According to case law, “Any payment or benefit incident to an office constitutes an emolument.” Willis v. Potts, 377 S.W. 2D 266 (Tex. 1964) Judges have held in numerous cases that “The position of Municipal Judge is an office of emolument.”

Judge Britten, who is not a licensed attorney, has in the past presided as a Justice of the Peace in a now defunct precinct. When the Commissioners' Court eliminated the precinct, they appointed him Jail Magistrate.

The position, which pays only $24,000 per year, involves charging alleged offenders and sometimes reviewing probable cause affidavits that support warrants of search or arrest.
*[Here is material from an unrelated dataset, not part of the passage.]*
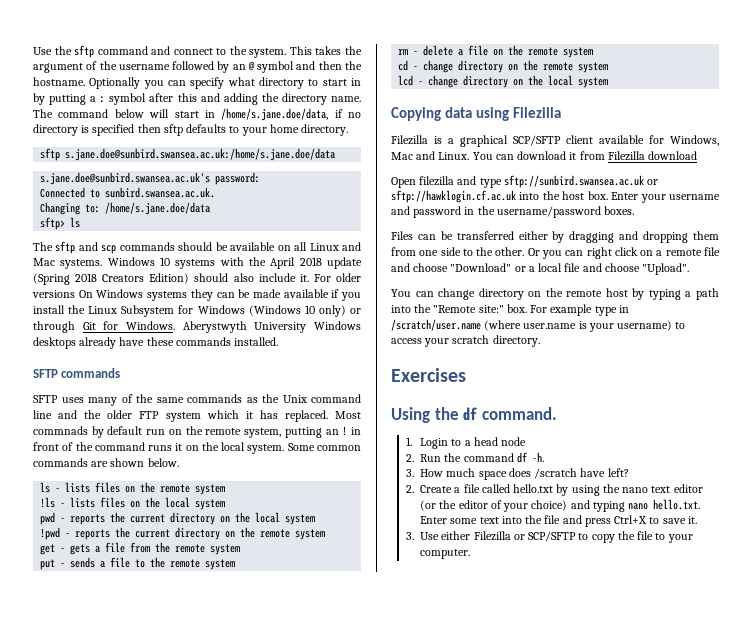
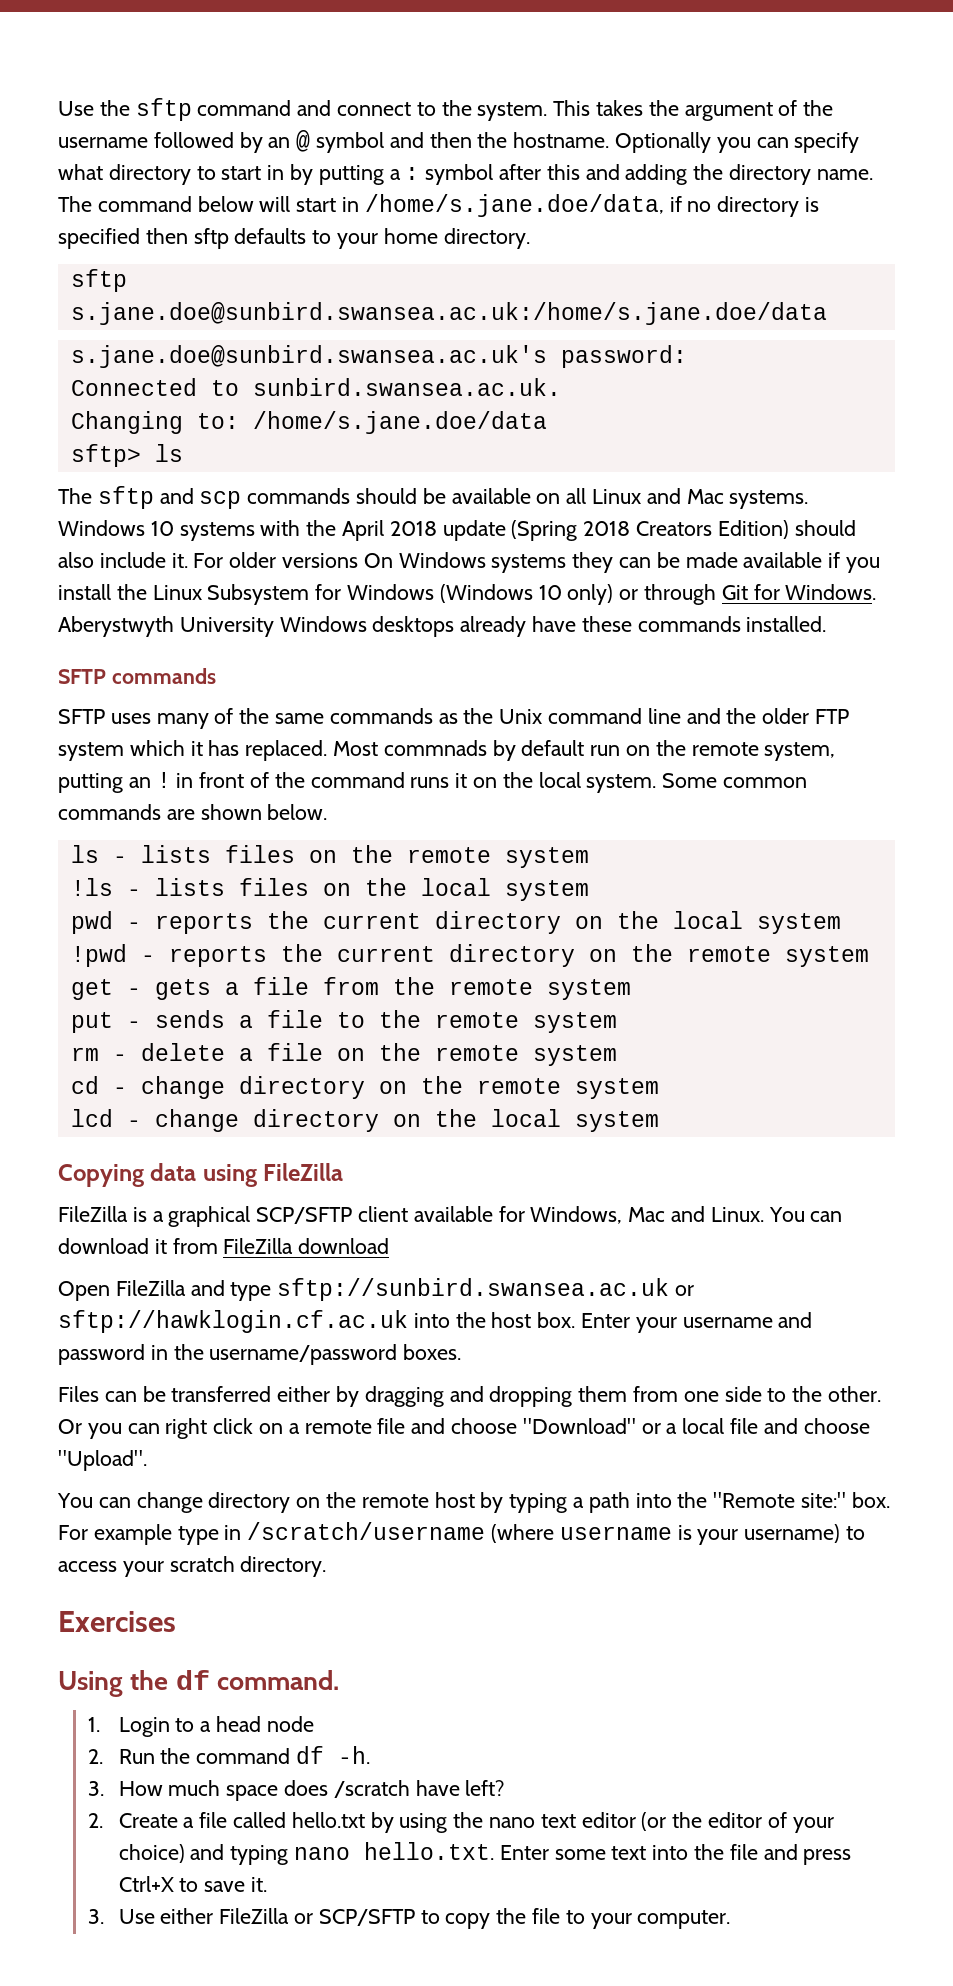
[512,107,561,118] [391,135,428,145] Filezilla // Filezilla -> [263,1163,344,1181] [58,1206,128,1222] FileZilla // FileZilla
[607,151,645,161] Filezilla -> [223,1238,294,1254] FileZilla
[419,176,455,186] filezilla -> [115,1280,186,1296] FileZilla
[391,319,577,331] /scratch/user.name (where user.name -> [247,1522,672,1543] /scratch/username (where username
[473,531,511,541] Filezilla -> [219,1908,290,1924] FileZilla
Judge Britten has been especially active in the task of signing off on Personal Recognizance and Surety Bond releases of those unfortunate enough to have been accused of very serious and heinous felony offenses – offenses such as aggravated sexual assault of a child or felony DWI. These fortunate defendants had one thing common. They were not indicted during the 90 day period required by Texas law. The prosecutors declined prosecution, but let the charges stand.

The accused went free.

Of course, the releases were authorized by a District Judge, but Judge Britten, the $24,000 a year non-lawyer, signed the paperwork.
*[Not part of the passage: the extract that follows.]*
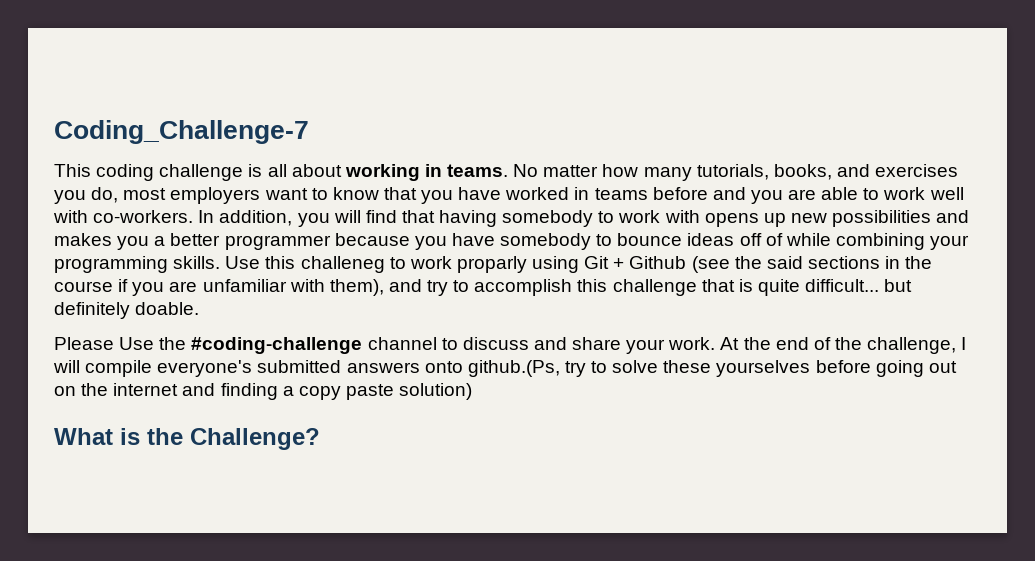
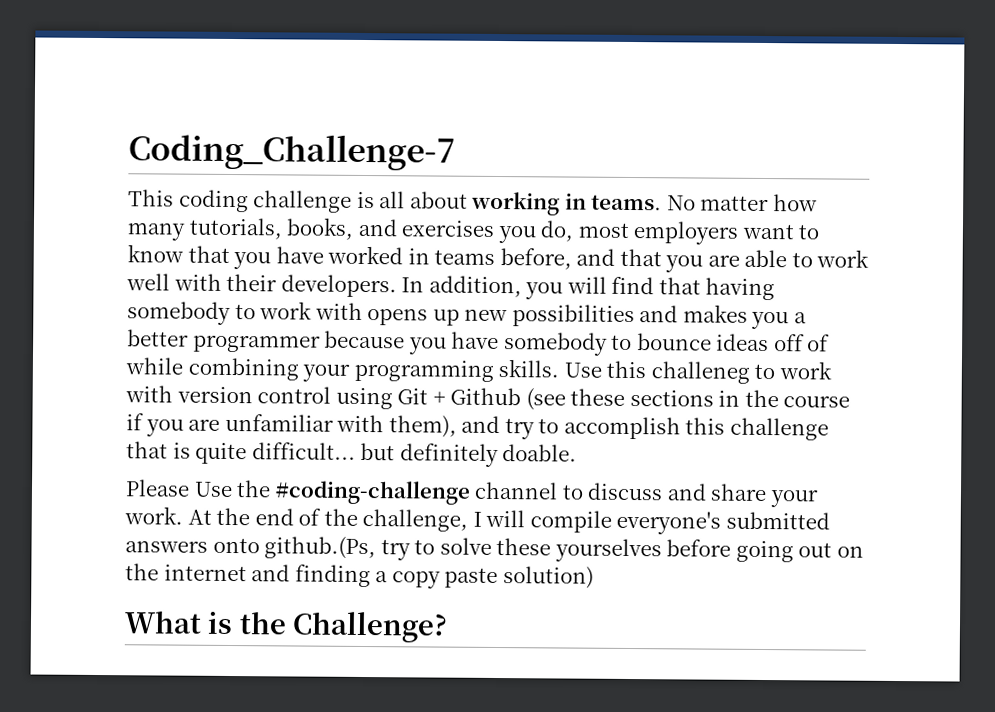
[652,187,746,200] before and -> [499,248,662,270] before, and that
[93,210,194,223] co-workers. -> [226,273,397,298] their developers.
[456,256,527,273] proparly -> [125,385,332,404] with version control
[734,256,803,269] the said -> [570,388,626,406] these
The job is performed through video conferencing. Judge Britten need never leave his office to inform a defendant of the charges lodged against him, or to sign off on legal process.

But there is a catch to which no one paid any attention over the period of 2009 until the present.

The Texas Constitution “prevents an individual from holding civil office of emolument at the same time,” according to Art. XVI, Sec. 40.

He will leave office as Jail Magistrate on January 1 in favor of the appointment of a licensed attorney following a recent act of the Legislature which requires that Jail Magistrates must be admitted to the bar and have privilege to practice law.

He could have been grandfathered and allowed to remain in office, but a committee of State District Judges with jurisdiction in McLennan County decided it would be best to replace him. He is of an age to retire.

The really interesting part of the non-opinion of Mr. Reyna and his Appellate Chief – one envisions a war bonnet and paint sported by a spear-chucking stone age aborigine – is that for the period of his – ah – emolument as a Jail Magistrate at $24,000 per annum, Judge Britten has been quituated from his multiple offices as a Municipal Judge within the confines of those Nutbush City Limits courts by the roadsides made out of rattlesnake hides.

Man, you could almost dance to that, hoss.

I'm on a roll.

What this means, no matter whether you have a card in your pocket that will allow you to file court papers, make promises or take money for legal representation, is that he effectively resigned his multiple positions as a Municipal Judge in the high speed world of misdemeanor adjudications at Moody on State Highway 317, Bruceville-Eddy on I-35, or Riesel on State Highway 6 on the day he accepted his new emolument as the Jail Magistrate.

Question: When offenders forfeited bond or entered pleas of guilt in those fair communities, to whom did they address their communications? According to the law, there was no one there – really. Certainly, there was no judge. He had resigned.

He was busy signing off on personal recognizance releases and bond forms when the pawn brokers and insurance cats went off all those players' bonds and the local gen d'armes had to rearrest them and haul their hides down to the hoosegow.

Such a deal. They call it life on the installment plan. Big money in the wind, many flags unfurled, etc.

I am thereby inspired.

Incidentally, according to cost-conscious Precinct 1 Commissioner Kelly Snell, each and every public information act request generated by Legendary Reporter R.S. Gates and The Legendary Jim Parks costs taxpayers an average of $50.

Oh, dear.

Mr. Snell is a noted efficiency expert.